Vice-présidente de l'ANEC : « Nous avons besoin d'un système entrepreneurial attractif pour les investisseurs »

Le vice-président de l'ANEC a admis que Cuba doit créer un système d'entreprise attrayant pour les investisseurs étrangers, y compris ceux des pays alliés.



Dr. Ayubán Gutiérrez QuintanillaFoto © Mesa Redonda

Le Dr. Ayubán Gutiérrez Quintanilla, vice-président de l'Association Nationale des Économistes et Comptables de Cuba (ANEC), a reconnu cette semaine que le pays est « obligé » de créer un environnement entrepreneurial qui soit attrayant pour les investisseurs étrangers, y compris ceux des nations alliées, s'il souhaite s'insérer de manière efficace dans l'économie mondiale.

Ses déclarations ont eu lieu lors de la Mesa Redonda diffusée par Canal Caribe et Cubadebate, où des journalistes, des économistes et des banquiers ont débattu de l'impact des 176 mesures économiques et sociales approuvées le 18 juin par l'Assemblée nationale du pouvoir populaire lors d'une session extraordinaire.

Gutiérrez Quintanilla a été direct en soulignant les limitations structurelles de l'économie cubaine : « Malheureusement, nous sommes une économie insulaire, petite, très ouverte, et nous dépendons beaucoup du secteur externe ».

L fonctionnaire a confronté cette réalité à celle de l'ancienne Union soviétique : « Ce n'était pas comme l'Union soviétique, qui était un payscontinent, qui avait presque toutes les ressources nécessaires pour développer une économie sur son territoire national, et qui avait des frontières avec de nombreux pays. Nous n'avons pas cette situation. »

Dans ce cadre, il a soutenu que la pression externe —en référence à l'embargo américain— ne fait qu'accélérer la nécessité de changements.

«Il y a certains thèmes qui sont complexes, mais qui sont envisagés sous un angle différent face à la menace dans laquelle se trouve le pays, ce qui nous oblige à prendre des décisions nous permettant, en premier lieu, de mieux nous insérer dans l'économie mondiale.»

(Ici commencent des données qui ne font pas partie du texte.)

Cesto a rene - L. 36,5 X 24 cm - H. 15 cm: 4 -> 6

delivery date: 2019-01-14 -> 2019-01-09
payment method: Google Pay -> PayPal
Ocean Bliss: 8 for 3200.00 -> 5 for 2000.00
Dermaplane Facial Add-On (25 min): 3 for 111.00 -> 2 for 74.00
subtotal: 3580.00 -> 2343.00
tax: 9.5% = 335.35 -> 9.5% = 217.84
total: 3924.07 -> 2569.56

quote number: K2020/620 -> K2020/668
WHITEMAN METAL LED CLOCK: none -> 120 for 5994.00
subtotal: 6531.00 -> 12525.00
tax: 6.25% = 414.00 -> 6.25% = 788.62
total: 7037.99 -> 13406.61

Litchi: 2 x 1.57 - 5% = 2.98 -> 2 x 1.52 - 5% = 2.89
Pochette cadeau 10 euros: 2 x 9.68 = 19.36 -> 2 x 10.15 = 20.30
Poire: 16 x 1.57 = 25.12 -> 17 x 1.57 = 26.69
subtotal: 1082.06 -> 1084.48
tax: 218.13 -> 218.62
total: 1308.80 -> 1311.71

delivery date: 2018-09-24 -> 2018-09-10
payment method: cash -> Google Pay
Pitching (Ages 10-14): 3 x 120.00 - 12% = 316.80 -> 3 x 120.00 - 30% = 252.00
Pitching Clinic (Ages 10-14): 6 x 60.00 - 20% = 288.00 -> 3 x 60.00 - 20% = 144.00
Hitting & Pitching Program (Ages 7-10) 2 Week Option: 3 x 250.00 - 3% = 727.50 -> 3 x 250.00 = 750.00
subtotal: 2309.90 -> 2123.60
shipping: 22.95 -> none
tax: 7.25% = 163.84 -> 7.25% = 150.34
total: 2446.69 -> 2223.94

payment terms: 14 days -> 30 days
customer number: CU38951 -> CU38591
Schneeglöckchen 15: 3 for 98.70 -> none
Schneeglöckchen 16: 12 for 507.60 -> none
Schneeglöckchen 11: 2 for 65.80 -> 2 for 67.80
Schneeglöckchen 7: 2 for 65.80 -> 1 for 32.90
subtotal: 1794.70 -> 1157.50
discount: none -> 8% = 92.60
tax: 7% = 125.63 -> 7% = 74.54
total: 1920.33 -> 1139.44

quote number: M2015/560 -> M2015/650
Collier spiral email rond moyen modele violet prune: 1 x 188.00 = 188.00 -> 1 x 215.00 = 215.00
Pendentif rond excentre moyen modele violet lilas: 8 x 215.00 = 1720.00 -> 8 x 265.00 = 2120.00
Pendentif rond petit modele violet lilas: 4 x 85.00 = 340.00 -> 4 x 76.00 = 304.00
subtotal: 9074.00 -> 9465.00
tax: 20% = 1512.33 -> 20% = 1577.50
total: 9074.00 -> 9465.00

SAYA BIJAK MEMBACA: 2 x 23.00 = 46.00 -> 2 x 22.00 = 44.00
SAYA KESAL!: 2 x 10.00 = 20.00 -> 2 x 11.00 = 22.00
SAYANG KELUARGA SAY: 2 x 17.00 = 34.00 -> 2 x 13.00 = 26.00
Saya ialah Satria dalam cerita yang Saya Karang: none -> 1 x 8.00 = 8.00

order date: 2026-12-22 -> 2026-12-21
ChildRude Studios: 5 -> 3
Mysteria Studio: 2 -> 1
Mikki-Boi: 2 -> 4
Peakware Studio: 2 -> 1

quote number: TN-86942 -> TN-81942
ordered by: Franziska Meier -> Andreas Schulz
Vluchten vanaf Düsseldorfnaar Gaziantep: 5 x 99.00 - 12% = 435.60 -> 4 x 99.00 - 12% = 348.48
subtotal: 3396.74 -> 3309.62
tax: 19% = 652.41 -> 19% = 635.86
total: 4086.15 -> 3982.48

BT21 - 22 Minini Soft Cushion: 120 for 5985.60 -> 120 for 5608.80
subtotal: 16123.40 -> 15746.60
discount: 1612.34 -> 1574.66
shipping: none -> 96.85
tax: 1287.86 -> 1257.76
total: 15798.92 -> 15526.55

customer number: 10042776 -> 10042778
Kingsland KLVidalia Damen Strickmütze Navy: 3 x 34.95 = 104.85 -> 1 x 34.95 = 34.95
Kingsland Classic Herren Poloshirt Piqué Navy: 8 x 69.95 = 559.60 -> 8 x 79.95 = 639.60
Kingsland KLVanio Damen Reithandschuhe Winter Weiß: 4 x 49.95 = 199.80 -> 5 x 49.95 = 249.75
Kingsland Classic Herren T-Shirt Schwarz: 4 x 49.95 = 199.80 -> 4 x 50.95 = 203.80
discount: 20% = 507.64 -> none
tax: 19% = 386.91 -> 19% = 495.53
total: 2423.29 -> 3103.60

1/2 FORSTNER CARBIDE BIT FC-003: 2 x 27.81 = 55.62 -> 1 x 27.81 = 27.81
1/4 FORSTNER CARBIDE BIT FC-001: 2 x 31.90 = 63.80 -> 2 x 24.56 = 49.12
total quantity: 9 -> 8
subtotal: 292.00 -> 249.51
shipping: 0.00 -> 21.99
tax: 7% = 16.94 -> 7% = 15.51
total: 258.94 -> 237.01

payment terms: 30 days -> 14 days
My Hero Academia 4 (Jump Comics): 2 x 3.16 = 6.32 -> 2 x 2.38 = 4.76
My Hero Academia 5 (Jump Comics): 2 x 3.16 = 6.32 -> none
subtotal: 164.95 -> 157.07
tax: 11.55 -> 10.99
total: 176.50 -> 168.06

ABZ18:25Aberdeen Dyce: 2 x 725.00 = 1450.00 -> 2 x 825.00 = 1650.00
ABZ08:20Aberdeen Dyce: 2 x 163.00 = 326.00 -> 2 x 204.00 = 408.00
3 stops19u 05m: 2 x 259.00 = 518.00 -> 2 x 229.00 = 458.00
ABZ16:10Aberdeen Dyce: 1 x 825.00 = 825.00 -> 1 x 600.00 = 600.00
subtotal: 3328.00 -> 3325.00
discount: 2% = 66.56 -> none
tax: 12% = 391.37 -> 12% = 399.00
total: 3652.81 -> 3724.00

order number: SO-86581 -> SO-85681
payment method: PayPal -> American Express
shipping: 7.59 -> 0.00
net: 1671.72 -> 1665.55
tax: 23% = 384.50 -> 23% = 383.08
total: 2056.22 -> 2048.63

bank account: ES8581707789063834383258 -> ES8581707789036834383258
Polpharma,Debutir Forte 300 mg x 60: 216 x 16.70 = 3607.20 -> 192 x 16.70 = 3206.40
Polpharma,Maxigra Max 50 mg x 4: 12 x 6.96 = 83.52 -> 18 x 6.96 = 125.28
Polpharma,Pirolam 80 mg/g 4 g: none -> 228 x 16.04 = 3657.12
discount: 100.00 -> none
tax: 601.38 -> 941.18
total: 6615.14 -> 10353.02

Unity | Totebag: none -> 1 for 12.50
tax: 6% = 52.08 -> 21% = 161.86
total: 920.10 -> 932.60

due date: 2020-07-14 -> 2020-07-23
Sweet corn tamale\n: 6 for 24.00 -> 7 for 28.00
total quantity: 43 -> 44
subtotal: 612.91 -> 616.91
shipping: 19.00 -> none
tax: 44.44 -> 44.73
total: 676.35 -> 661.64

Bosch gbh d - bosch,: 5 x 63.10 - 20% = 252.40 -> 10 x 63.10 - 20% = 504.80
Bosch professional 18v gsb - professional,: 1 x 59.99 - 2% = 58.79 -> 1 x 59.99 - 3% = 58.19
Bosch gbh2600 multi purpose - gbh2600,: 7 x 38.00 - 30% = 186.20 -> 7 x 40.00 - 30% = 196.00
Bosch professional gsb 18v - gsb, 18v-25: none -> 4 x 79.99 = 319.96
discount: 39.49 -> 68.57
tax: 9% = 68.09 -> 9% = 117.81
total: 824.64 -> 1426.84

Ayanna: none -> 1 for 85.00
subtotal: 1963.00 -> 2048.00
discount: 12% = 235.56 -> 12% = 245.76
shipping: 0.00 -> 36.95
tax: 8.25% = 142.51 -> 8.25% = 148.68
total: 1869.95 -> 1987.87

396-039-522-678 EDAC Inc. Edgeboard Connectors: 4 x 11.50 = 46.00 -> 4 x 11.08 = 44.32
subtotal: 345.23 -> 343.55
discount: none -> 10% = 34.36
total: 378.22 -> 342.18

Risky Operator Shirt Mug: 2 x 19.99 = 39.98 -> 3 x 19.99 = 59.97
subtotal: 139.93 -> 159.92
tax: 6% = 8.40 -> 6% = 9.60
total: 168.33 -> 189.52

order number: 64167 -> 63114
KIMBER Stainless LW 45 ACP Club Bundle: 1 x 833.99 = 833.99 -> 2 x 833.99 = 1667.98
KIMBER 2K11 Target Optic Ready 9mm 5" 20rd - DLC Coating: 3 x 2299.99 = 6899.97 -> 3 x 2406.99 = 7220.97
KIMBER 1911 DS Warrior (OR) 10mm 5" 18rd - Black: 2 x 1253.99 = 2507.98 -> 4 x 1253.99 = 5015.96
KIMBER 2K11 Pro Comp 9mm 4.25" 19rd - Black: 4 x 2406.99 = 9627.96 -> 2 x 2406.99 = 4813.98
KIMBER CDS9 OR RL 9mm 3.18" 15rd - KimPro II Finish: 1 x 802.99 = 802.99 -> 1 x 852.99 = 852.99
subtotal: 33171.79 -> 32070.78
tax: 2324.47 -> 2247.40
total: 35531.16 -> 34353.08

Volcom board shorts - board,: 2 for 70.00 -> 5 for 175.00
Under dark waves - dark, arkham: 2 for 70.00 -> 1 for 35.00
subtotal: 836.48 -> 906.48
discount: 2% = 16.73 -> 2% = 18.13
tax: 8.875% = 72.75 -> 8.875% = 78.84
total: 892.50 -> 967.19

Un des points les plus révélateurs de son intervention a été la distinction entre les gouvernements alliés et leurs entreprises.

«Le problème ne concerne pas seulement les États-Unis. Nous avons des amis dans le monde qui, de leur gouvernement, meurent pour Cuba, mais leur système entrepreneurial n'est pas le même que leur gouvernement. Les relations commerciales se nouent entre entreprises.»

«Nous sommes obligés de créer un système économique pour les entreprises qui soit également attractif pour ces investisseurs étrangers, y compris ceux des pays amis, qui peuvent soutenir et s'inscrire dans le cadre de l'appui de l'État, mais qui, au final, doivent s'assurer que leurs entreprises trouveront une rentabilité dans l'investissement dans l'économie cubaine.»

Le paquet approuvé par l'Assemblée nationale est considéré comme le plus vaste depuis le Période Spéciale des années 90 et s'organise en 23 axes stratégiques.

Parmi les mesures les plus significatives figurent la autorisation de la banque privée et l'ouverture aux investissements étrangers directs dans les entreprises privées et coopératives, la transformation des entreprises d'État en sociétés par actions, l'élimination de la limite de 100 travailleurs pour les petites et moyennes entreprises, ainsi que l'extension des droits de superficie jusqu'à 99 ans.

Il a également été approuvé que les municipalités puissent attirer des investissements étrangers directs de manière autonome, ainsi que d'exporter et d'importer avec plus d'indépendance vis-à-vis du gouvernement central.

Le président de l'ANEC, José Carlos del Toro Ríos, a souligné lors de la session parlementaire du 19 juin que les 176 propositions intègrent également les analyses du dernier congrès de l'organisation, qui a abordé cinq axes : la stabilisation macroéconomique, la transformation du modèle économique, l'encouragement du secteur agricole, le renforcement de la comptabilité et la prévision des coûts sociaux.

Les États-Unis, cependant, ont qualifié les réformes de «signes de fumée superficiels», une évaluation qui contraste avec le ton d'urgence avec lequel le régime lui-même présente les transformations.